24 juin 2009 - 20:42 |

Les biopesticides contre les criquets en Afrique de l'Est

$ 3 millions consacrés à cette lutte

Une campagne internationale d’urgence face au criquet nomade menée en Afrique de l’Est et méridionale est parvenue à éviter un drame dû à une recrudescence massive de criquets en Tanzanie, annonce aujourd’hui la FAO. C’est la première fois que l’on a recours aux biopesticides contre les criquets sur une si vaste échelle en Afrique.

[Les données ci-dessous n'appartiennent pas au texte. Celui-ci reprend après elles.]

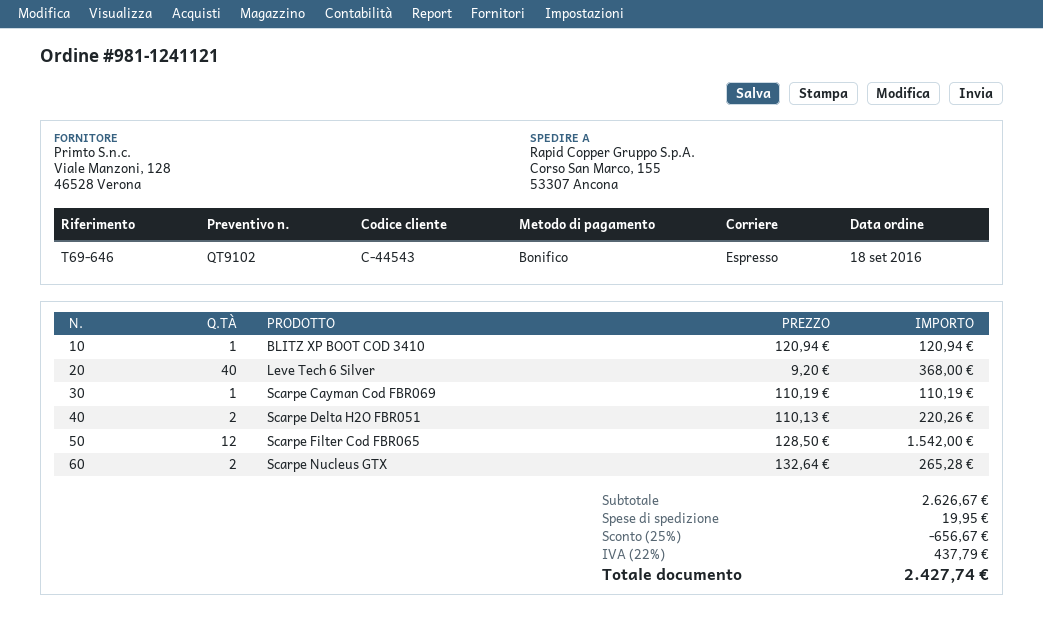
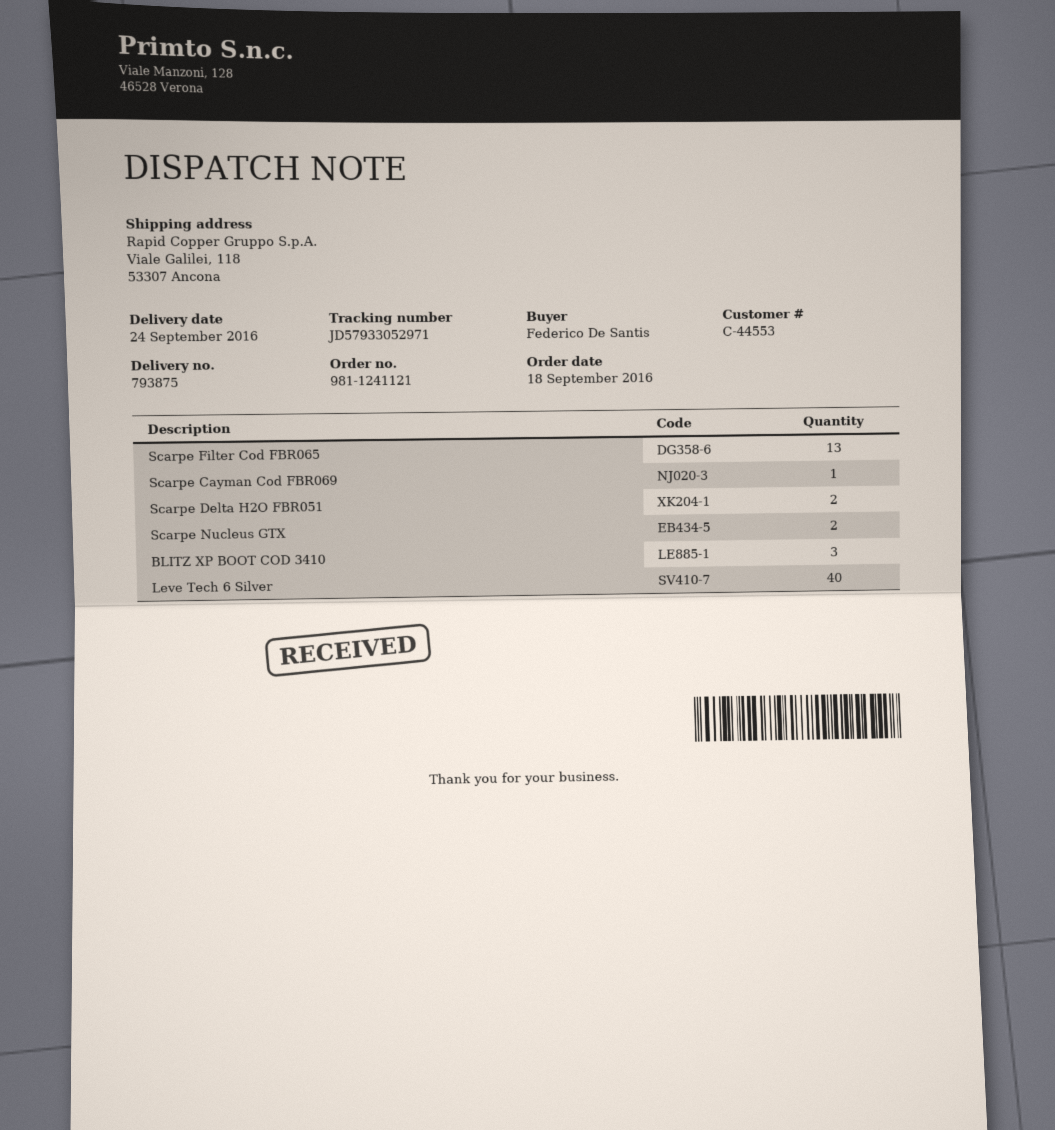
customer number: C-44543 -> C-44553
ship to: Corso San Marco, 155, 53307 Ancona -> Viale Galilei, 118, 53307 Ancona
BLITZ XP BOOT COD 3410: 1 -> 3
Scarpe Filter Cod FBR065: 12 -> 13

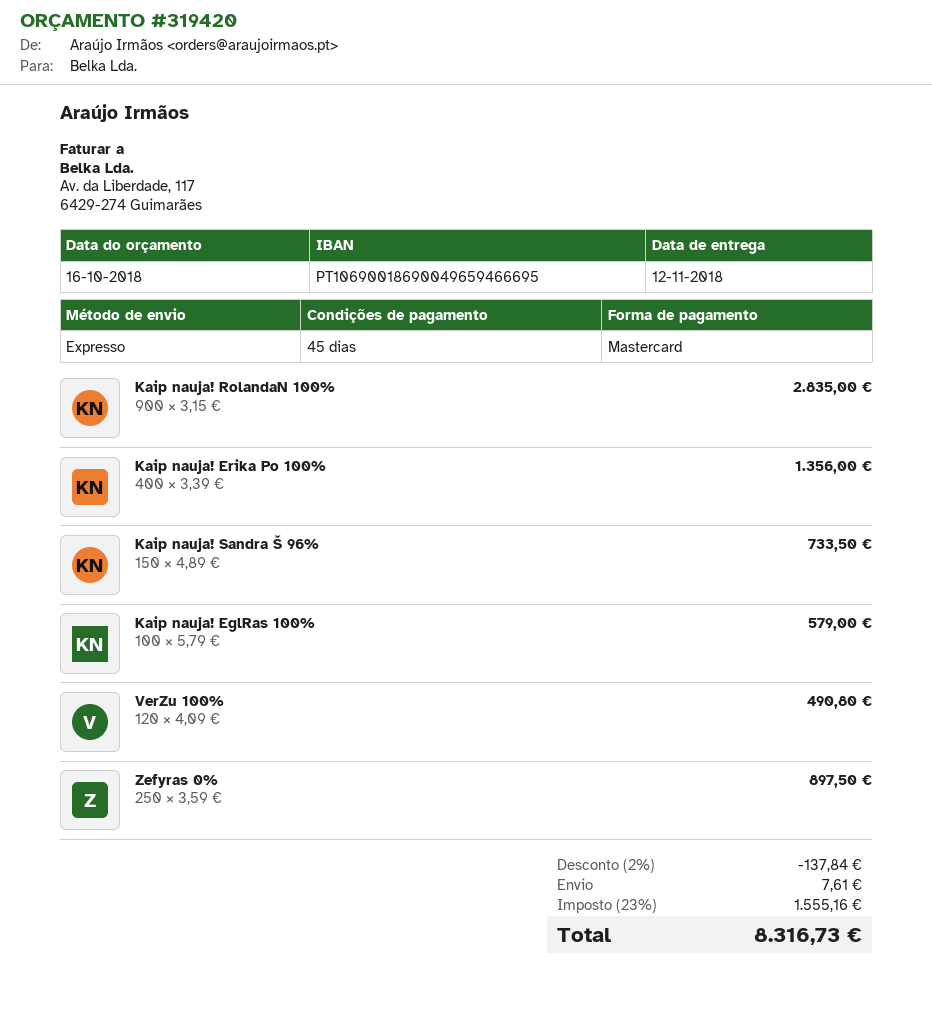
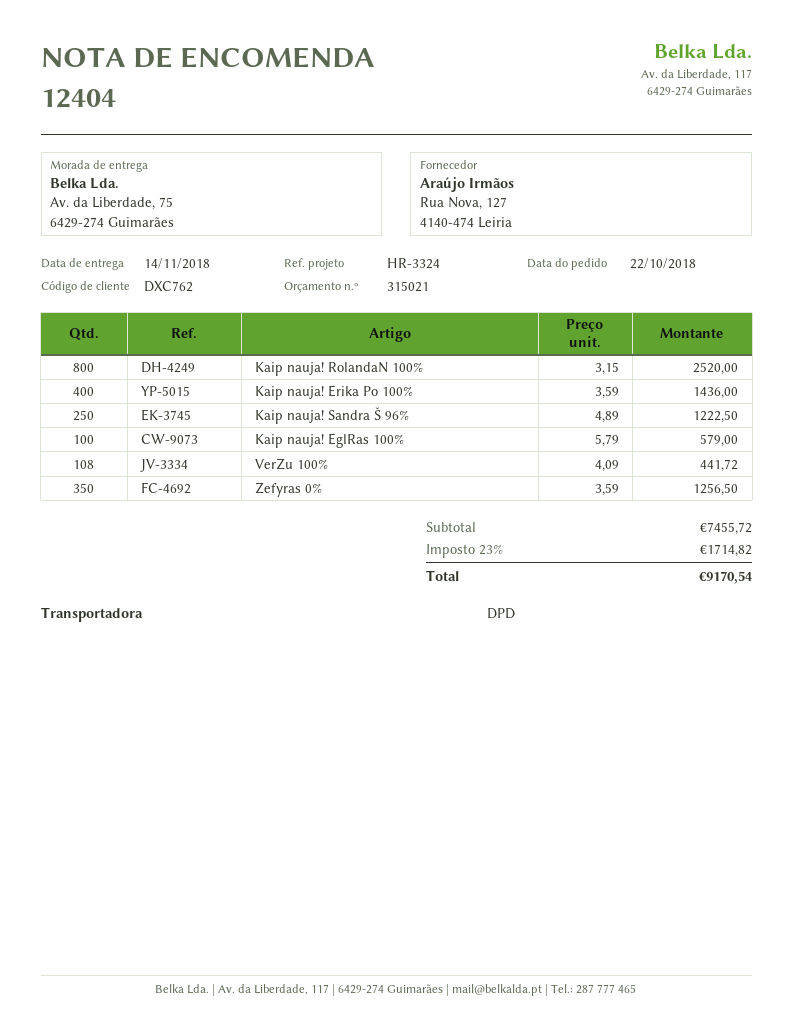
quote number: 319420 -> 315021
delivery date: 2018-11-12 -> 2018-11-14
shipping method: express -> DPD
Kaip nauja! RolandaN 100%: 900 x 3.15 = 2835.00 -> 800 x 3.15 = 2520.00
Kaip nauja! Erika Po 100%: 400 x 3.39 = 1356.00 -> 400 x 3.59 = 1436.00
Kaip nauja! Sandra Š 96%: 150 x 4.89 = 733.50 -> 250 x 4.89 = 1222.50
VerZu 100%: 120 x 4.09 = 490.80 -> 108 x 4.09 = 441.72
Zefyras 0%: 250 x 3.59 = 897.50 -> 350 x 3.59 = 1256.50
discount: 2% = 137.84 -> none
shipping: 7.61 -> none
tax: 23% = 1555.16 -> 23% = 1714.82
total: 8316.73 -> 9170.54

La FAO a organisé et coordonné la campagne avec l’Organisation internationale de l’Afrique centrale et méridionale contre le criquet nomade (acronyme anglais: IRLCO-CSA). Les moyens de lutte aérienne et terrestre vont se poursuivre au cours des prochaines semaines au Malawi, Mozambique, Tanzanie et Zambie, jusqu’à ce que la menace du criquet soit complètement écartée.

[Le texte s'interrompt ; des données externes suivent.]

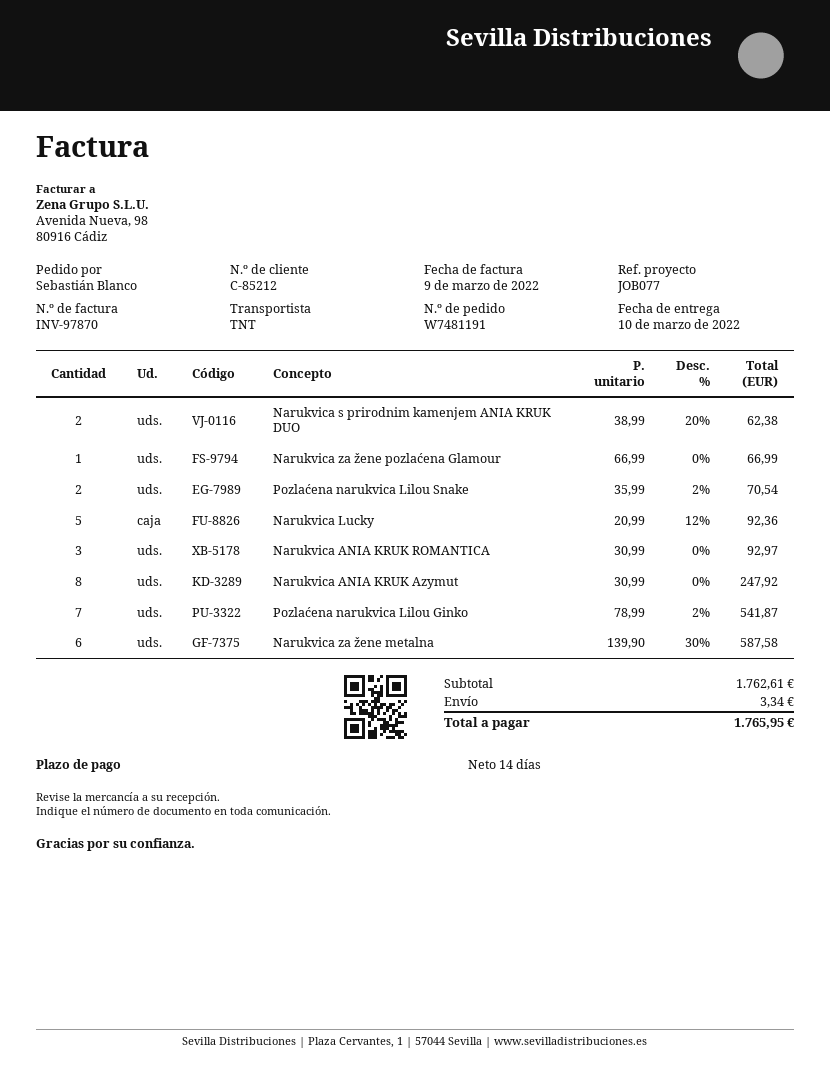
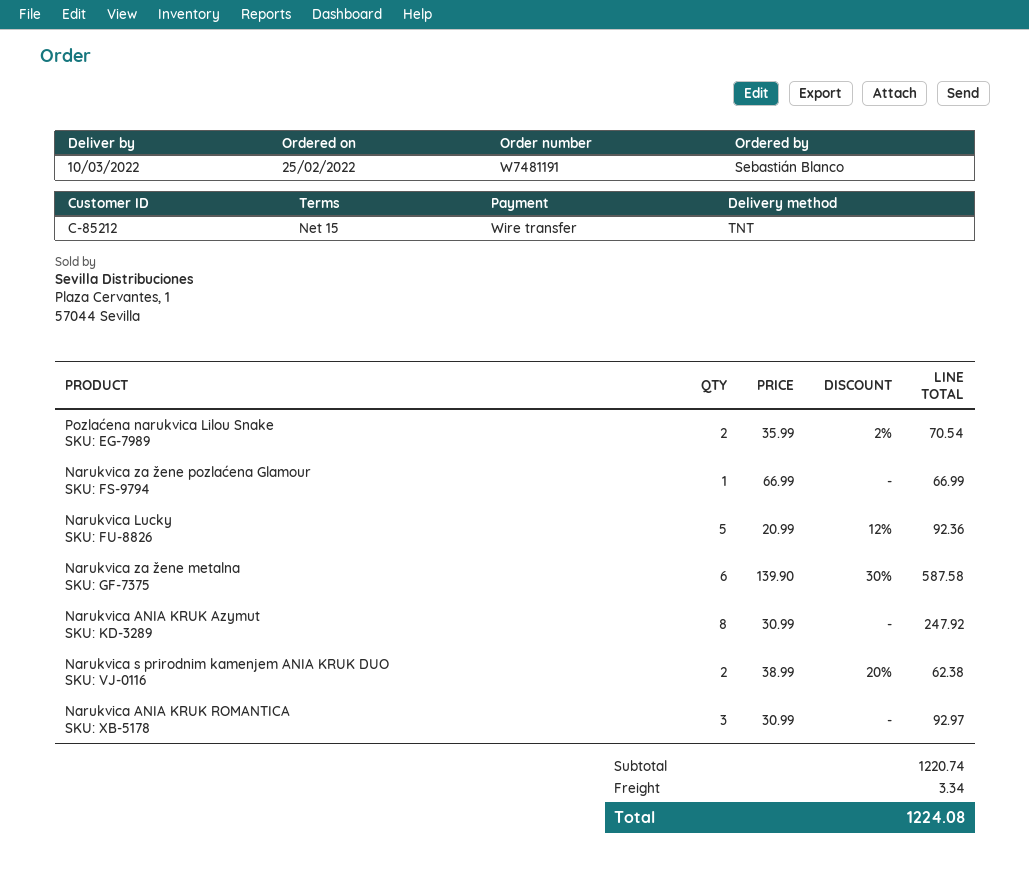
payment terms: 14 days -> 15 days
Pozlaćena narukvica Lilou Ginko: 7 x 78.99 - 2% = 541.87 -> none
subtotal: 1762.61 -> 1220.74
total: 1765.95 -> 1224.08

Les pays touchés ont lancé un appel d’urgence à la FAO pour leur prodiguer assistance étant donné qu’ils ne disposent ni des ressources suffisantes, ni d’équipements nécessaires pour faire face immédiatement aux infestations de grande échelle de criquets dans des régions qui sont difficiles d’accès. La Tanzanie est l’un des premiers pays en danger car sur les huit régions reconnues comme foyers de criquets nomades quatre se trouvent dans ce pays.
Le Fonds central d’intervention d’urgence des Nations Unies a contribué à hauteur de près de $ 2 millions dans le cadre de son premier projet régional qui a permis de lancer rapidement et efficacement les opérations de lutte aérienne et terrestre. La FAO a fourni environ $ 1 million sur ses propres fonds d’urgence.
Si des moyens de lutte adéquats ne sont pas entrepris à temps, les essaims de criquet nomade peuvent survoler de larges étendues de terres cultivables et parcourir 20 à 30 km par jour dévastant ainsi les champs de céréales, de cannes à sucre, de coton et de légumineuses ainsi que les vergers d’agrumes et de fruits plantés le plus souvent par des paysans pauvres. En 24 heures, un ailé consomme l’équivalent de son propre poids – environ 2 grammes – en nourriture fraîche. Une petite fraction d’un essaim moyen (soit environ une tonne de criquets) mange en un jour autant que 2 500 personnes environ.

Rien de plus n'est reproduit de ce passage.